What you have to do = The stretch wanted below opens at the line containing "- 13,651 views" and closes at the line containing "[15,187,639,223] ～レザーシューズ大量入荷～- 13,517". Please return it exactly, with no other lines.

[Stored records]
::::::::::

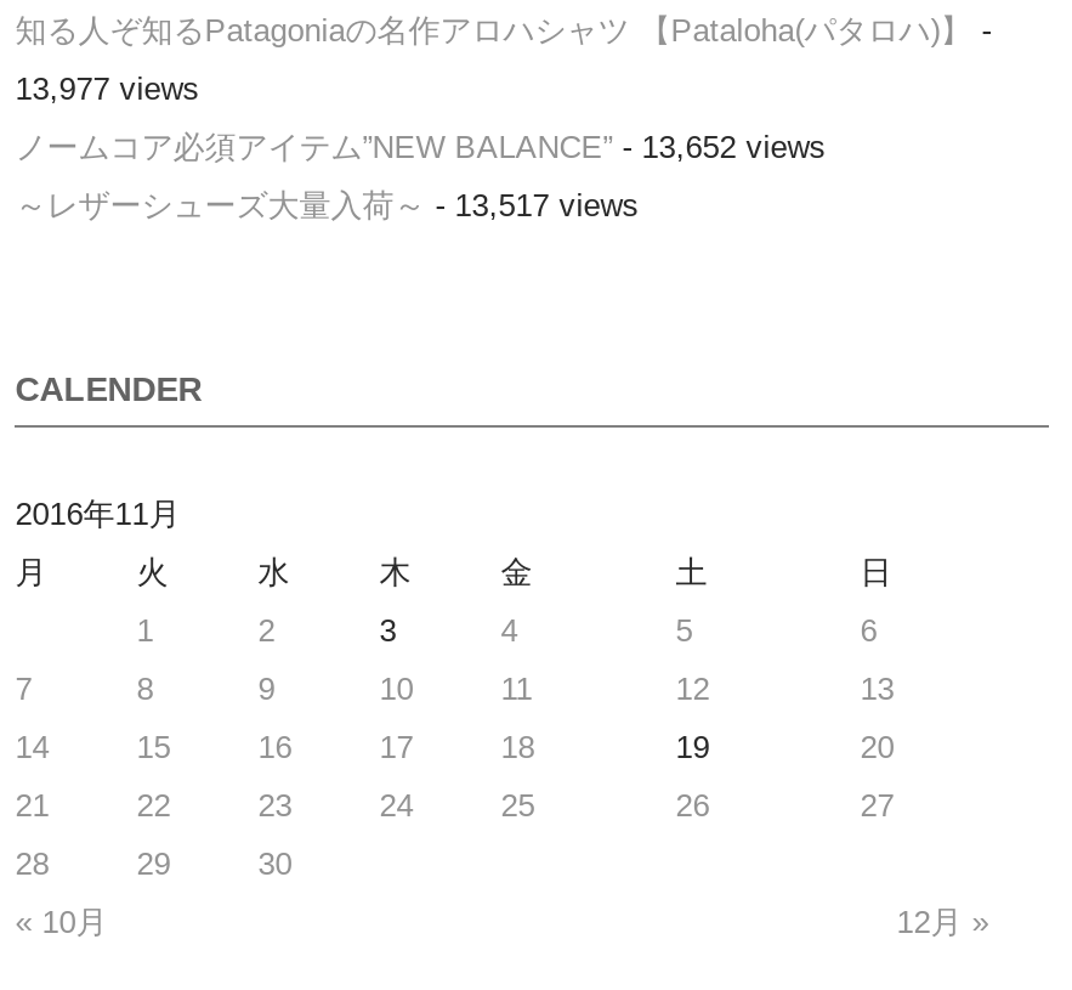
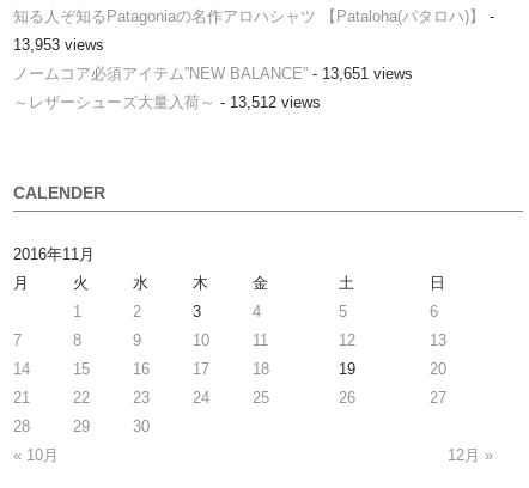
[15,70,200,106] 13,977 views -> [13,36,104,54] 13,953 views
[15,128,826,165] ノームコア必須アイテム”NEW BALANCE” - 13,652 views -> [13,64,413,82] ノームコア必須アイテム”NEW BALANCE” - 13,651 views
[15,187,639,223] ～レザーシューズ大量入荷～- 13,517 views -> [13,93,321,111] ～レザーシューズ大量入荷～- 13,512 views

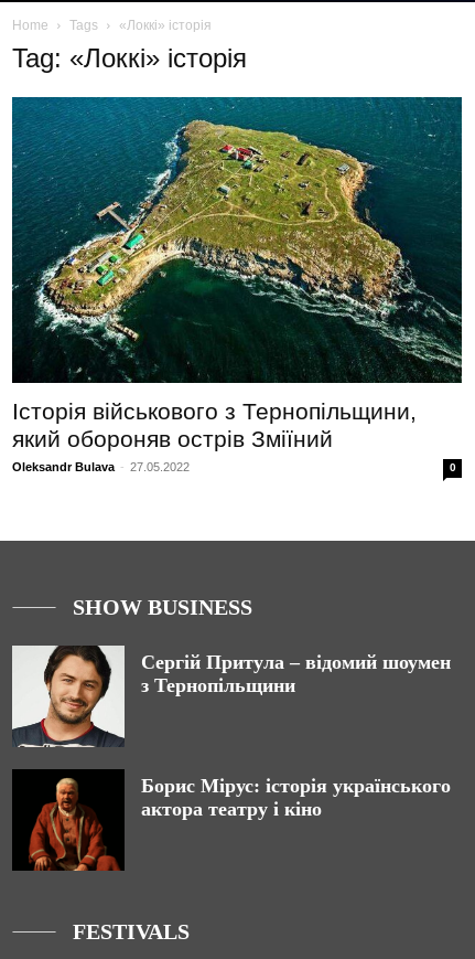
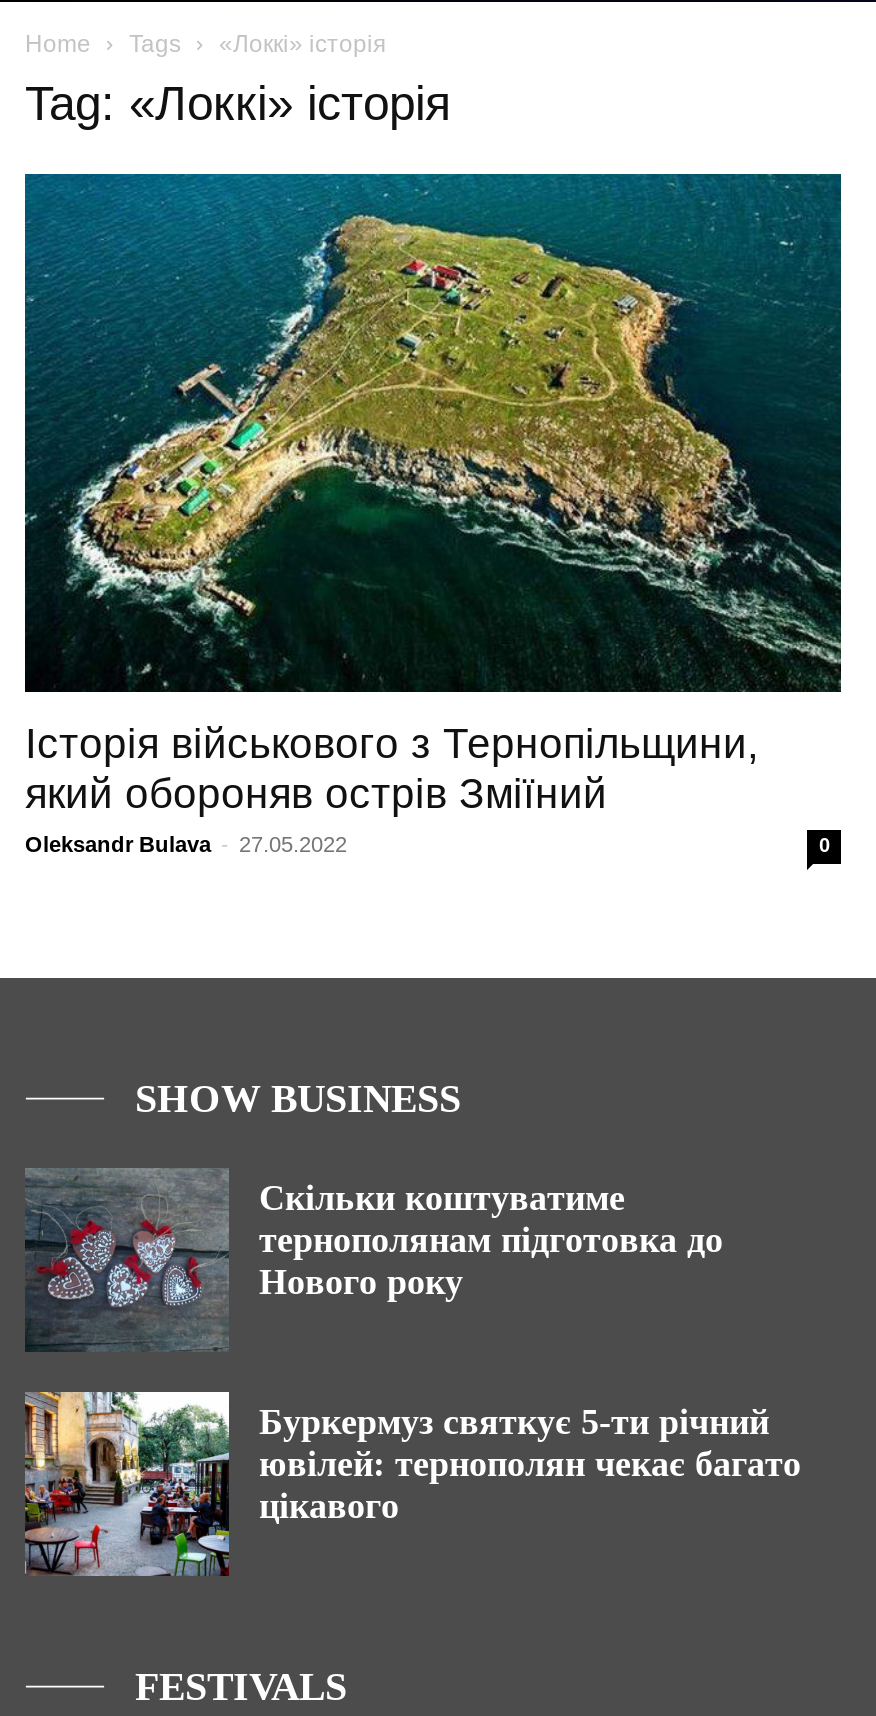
[11,644,451,748] [image] | Сергій Притула – відомий шоумен | з Тернопільщини -> [25,1168,723,1352] [image] | Скільки коштуватиме | тернополянам підготовка до | Нового року
[12,768,451,872] [image] | Борис Мірус: історія українського | актора театру і кіно -> [23,1390,801,1578] [image] | Буркермуз святкує 5-ти річний | ювілей: тернополян чекає багато | цікавого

::::::::::

Task answer =
[15,128,826,165] ノームコア必須アイテム”NEW BALANCE” - 13,652 views -> [13,64,413,82] ノームコア必須アイテム”NEW BALANCE” - 13,651 views
[15,187,639,223] ～レザーシューズ大量入荷～- 13,517 views -> [13,93,321,111] ～レザーシューズ大量入荷～- 13,512 views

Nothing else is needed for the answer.